● **RECORDS FOR THE EXERCISE**
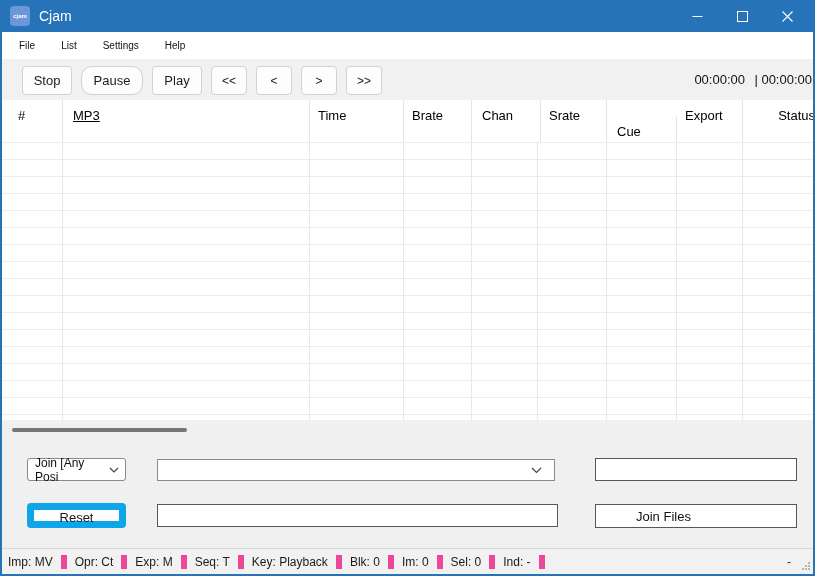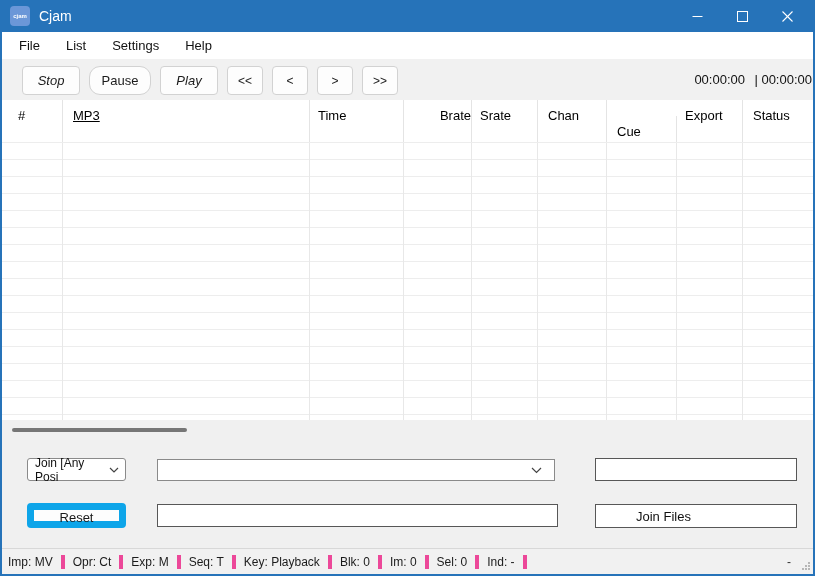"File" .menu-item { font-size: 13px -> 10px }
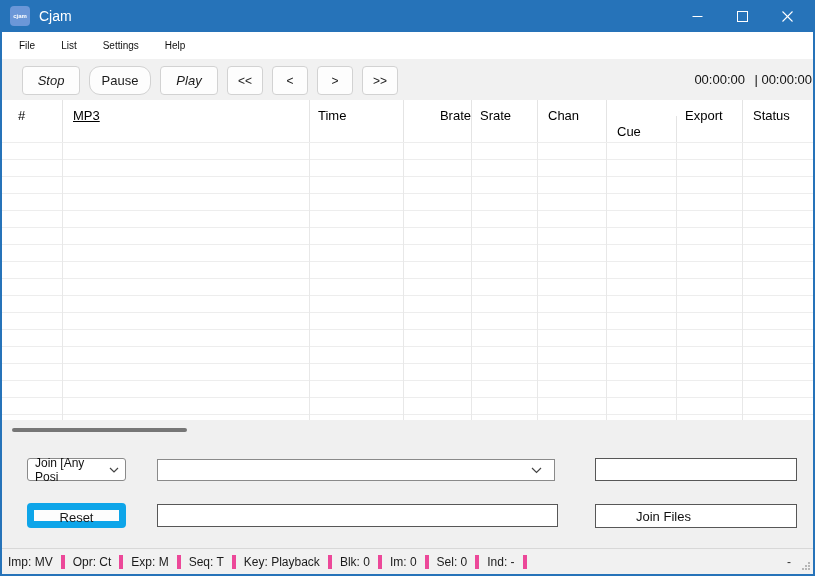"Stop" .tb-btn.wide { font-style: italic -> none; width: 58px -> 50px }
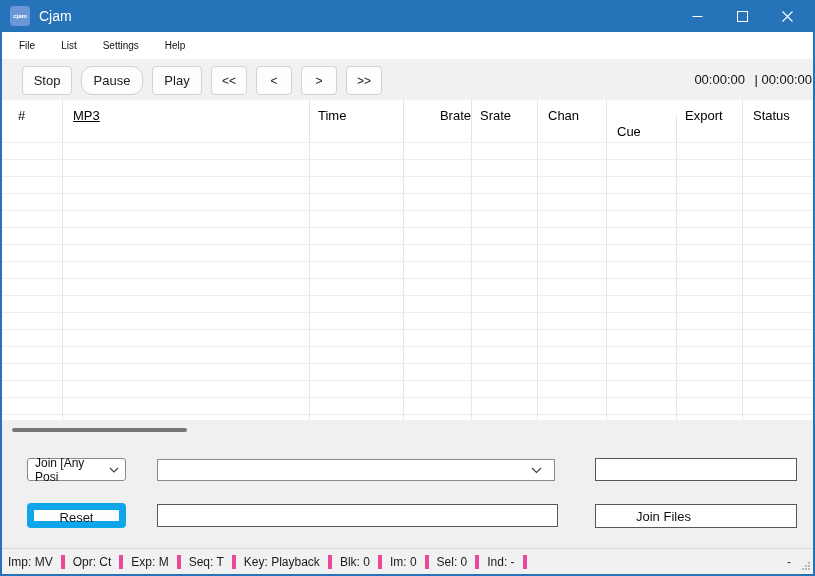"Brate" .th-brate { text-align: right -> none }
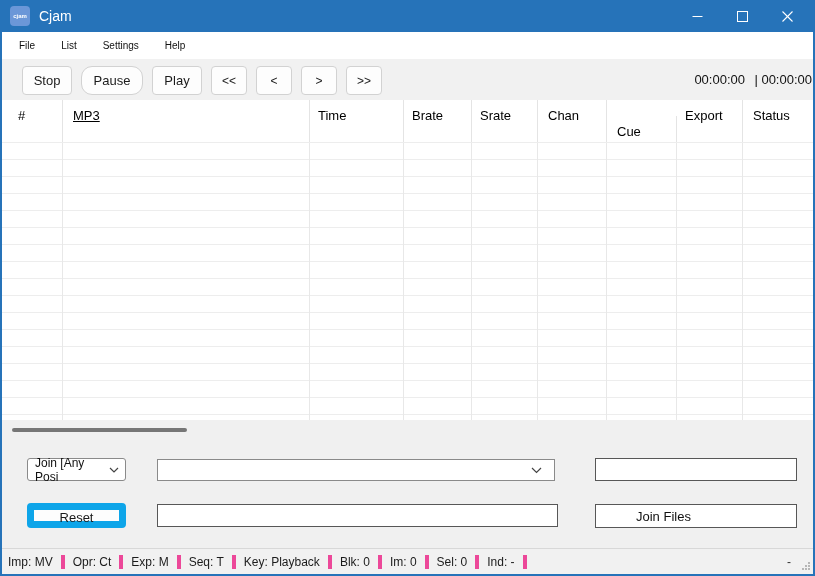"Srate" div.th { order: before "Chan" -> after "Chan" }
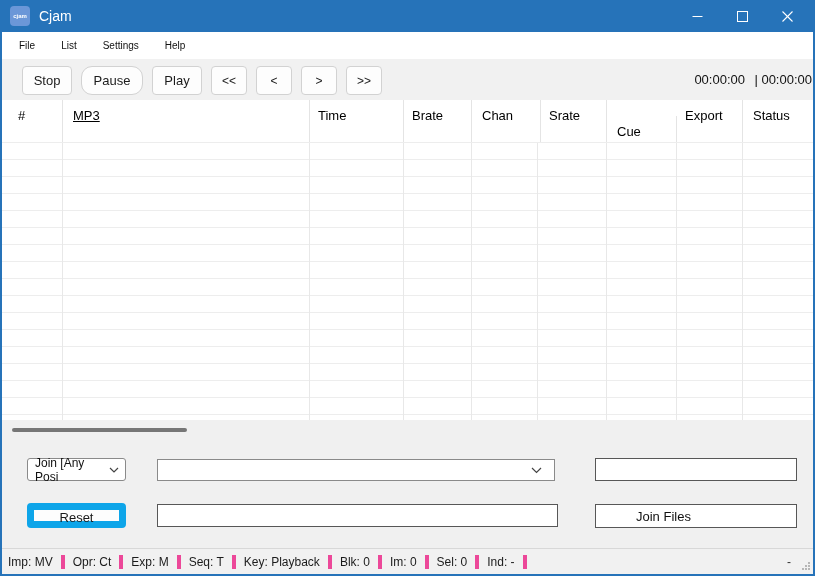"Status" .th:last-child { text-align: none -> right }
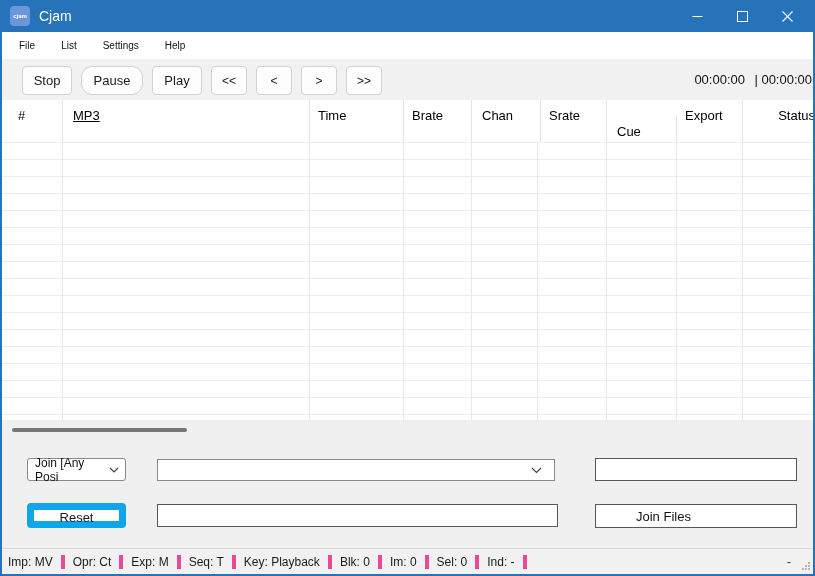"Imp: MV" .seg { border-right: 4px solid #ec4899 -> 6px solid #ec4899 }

● **ABOUT THIS EXERCISE**
Beginning with the line that contains "font-style: italic ->", write out the remaining lines of the listing above through the last, exactly and only those, without pictures.

● **TASK OUTPUT**
"Stop" .tb-btn.wide { font-style: italic -> none; width: 58px -> 50px }
"Brate" .th-brate { text-align: right -> none }
"Srate" div.th { order: before "Chan" -> after "Chan" }
"Status" .th:last-child { text-align: none -> right }
"Imp: MV" .seg { border-right: 4px solid #ec4899 -> 6px solid #ec4899 }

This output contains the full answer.